Fun aside, I was thinking, now that millions of iPhone & iPhone 3G have been sold, thousands of iPhone App has been written, what did it do to Apple stock (Nasdaq: AAPL)? After all, a company develops new products to create shareholder value (I mean, after bringing value for consumers, and taking care of its employees). The answer is not much, from Google finance, we can see, from June 29 2007 to June 19 2009 (today), the stock rose $14.47, or 11.85%. You may say 2 years stock market may not be reflective of the reality, plus we had a financial crisis, and a recession now.

iPhone_2_years_old_b

All right, Microsoft is a much valuable company in 2009 compared to 2000, after Windows XP, .NET, Xbox, Zune, and Bing. But look at its 10 years stock chart (MSFT) (again via Google finance), from 1999 to 2009, it’s down about 43%.

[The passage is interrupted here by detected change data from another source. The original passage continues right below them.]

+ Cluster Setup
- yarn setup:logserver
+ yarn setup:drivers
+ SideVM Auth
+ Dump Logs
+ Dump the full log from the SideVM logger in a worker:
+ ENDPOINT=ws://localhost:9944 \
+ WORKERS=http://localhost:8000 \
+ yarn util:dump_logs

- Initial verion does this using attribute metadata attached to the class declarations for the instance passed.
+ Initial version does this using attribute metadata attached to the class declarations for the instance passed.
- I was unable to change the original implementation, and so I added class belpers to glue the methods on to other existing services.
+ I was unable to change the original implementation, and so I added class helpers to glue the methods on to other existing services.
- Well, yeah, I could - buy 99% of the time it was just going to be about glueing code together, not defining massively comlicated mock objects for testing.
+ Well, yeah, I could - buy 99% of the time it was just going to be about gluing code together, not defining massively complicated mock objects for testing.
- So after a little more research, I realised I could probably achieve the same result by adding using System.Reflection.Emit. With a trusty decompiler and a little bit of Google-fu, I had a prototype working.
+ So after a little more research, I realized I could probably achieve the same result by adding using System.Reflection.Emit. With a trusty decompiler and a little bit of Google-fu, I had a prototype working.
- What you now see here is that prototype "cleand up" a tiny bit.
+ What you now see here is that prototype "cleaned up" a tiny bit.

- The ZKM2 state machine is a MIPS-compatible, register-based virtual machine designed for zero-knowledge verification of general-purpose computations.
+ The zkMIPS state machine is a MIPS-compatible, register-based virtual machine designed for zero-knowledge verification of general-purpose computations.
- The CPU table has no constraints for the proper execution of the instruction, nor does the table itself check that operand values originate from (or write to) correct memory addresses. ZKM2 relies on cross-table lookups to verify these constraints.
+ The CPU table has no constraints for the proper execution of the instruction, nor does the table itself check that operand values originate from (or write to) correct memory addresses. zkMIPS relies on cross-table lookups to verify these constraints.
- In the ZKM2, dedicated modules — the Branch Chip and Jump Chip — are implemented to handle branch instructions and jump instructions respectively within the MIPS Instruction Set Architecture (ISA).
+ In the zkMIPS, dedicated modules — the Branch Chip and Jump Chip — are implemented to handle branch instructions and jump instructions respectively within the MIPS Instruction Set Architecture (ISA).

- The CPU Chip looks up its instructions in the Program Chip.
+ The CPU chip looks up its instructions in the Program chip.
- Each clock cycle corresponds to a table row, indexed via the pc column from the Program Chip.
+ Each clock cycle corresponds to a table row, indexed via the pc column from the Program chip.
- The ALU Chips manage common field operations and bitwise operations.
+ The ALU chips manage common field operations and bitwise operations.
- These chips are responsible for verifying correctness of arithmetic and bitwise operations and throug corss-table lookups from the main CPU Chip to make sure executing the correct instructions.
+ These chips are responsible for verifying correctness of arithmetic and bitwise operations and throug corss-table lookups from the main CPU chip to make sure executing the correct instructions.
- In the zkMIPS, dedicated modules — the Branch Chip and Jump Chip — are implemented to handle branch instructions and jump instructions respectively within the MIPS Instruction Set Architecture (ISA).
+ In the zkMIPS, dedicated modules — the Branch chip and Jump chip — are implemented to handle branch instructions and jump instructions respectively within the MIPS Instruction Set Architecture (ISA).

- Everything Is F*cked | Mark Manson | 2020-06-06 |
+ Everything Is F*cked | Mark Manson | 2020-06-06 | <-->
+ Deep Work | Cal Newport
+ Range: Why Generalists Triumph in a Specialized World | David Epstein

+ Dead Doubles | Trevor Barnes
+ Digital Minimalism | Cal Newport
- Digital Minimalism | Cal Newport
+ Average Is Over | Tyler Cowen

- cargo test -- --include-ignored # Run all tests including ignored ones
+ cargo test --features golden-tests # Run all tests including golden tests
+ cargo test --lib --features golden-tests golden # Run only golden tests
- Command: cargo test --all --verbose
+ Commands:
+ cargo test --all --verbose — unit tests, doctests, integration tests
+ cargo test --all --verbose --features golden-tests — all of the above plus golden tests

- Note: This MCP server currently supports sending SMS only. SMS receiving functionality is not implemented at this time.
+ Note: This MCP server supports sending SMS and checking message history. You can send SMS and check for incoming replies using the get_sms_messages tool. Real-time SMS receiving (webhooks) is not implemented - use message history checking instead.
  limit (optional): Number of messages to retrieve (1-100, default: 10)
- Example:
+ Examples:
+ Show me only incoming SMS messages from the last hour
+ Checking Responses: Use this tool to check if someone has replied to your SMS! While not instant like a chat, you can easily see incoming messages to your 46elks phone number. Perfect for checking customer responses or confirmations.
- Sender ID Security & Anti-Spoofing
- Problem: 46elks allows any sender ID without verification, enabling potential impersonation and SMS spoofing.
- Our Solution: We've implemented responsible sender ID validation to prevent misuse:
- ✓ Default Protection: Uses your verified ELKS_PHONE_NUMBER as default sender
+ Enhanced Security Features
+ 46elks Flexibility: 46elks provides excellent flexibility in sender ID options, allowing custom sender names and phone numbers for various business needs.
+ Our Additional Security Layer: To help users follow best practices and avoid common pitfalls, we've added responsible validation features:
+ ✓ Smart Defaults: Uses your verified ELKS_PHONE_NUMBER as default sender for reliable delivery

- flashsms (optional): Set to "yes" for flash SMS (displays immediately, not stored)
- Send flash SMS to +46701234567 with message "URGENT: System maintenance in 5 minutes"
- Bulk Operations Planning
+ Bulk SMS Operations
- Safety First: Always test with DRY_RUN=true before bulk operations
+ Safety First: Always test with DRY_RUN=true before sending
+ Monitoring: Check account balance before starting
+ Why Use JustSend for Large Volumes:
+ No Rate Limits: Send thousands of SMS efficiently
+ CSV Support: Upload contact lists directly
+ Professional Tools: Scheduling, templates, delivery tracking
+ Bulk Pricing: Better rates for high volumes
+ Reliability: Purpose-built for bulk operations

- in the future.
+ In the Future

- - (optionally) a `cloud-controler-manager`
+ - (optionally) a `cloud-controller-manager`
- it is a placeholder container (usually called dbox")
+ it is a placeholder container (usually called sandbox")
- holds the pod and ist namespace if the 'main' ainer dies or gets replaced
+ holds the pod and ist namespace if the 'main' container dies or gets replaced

What? Something is wrong here. I am thinking one explanation is: at certain point, say a company market capital reach $100 billion, it’s hard for them to grow market cap, because it’s just too big. They can sell more computer or software (much more), develop new products like iPod, iPhone, XBox,…but the needle is so big, it just can not be moved easily.

Maybe similar arguments can be made to Berkshire Hathaway, Wal-Mart, Coca Cola, General Electric? I remember Buffett used this needle analogy at one time.

Another point I want to make is, although a large company could not create as much shareholder value as before, launching new products did create value for the whole eco-system (besides employees, customers, they create opportunities for suppliers). One example is the iPhone App developers.

Disclosure: No postions in AAPL, MSFT and other stocks (BRK, WMT, KO, GE) mentioned.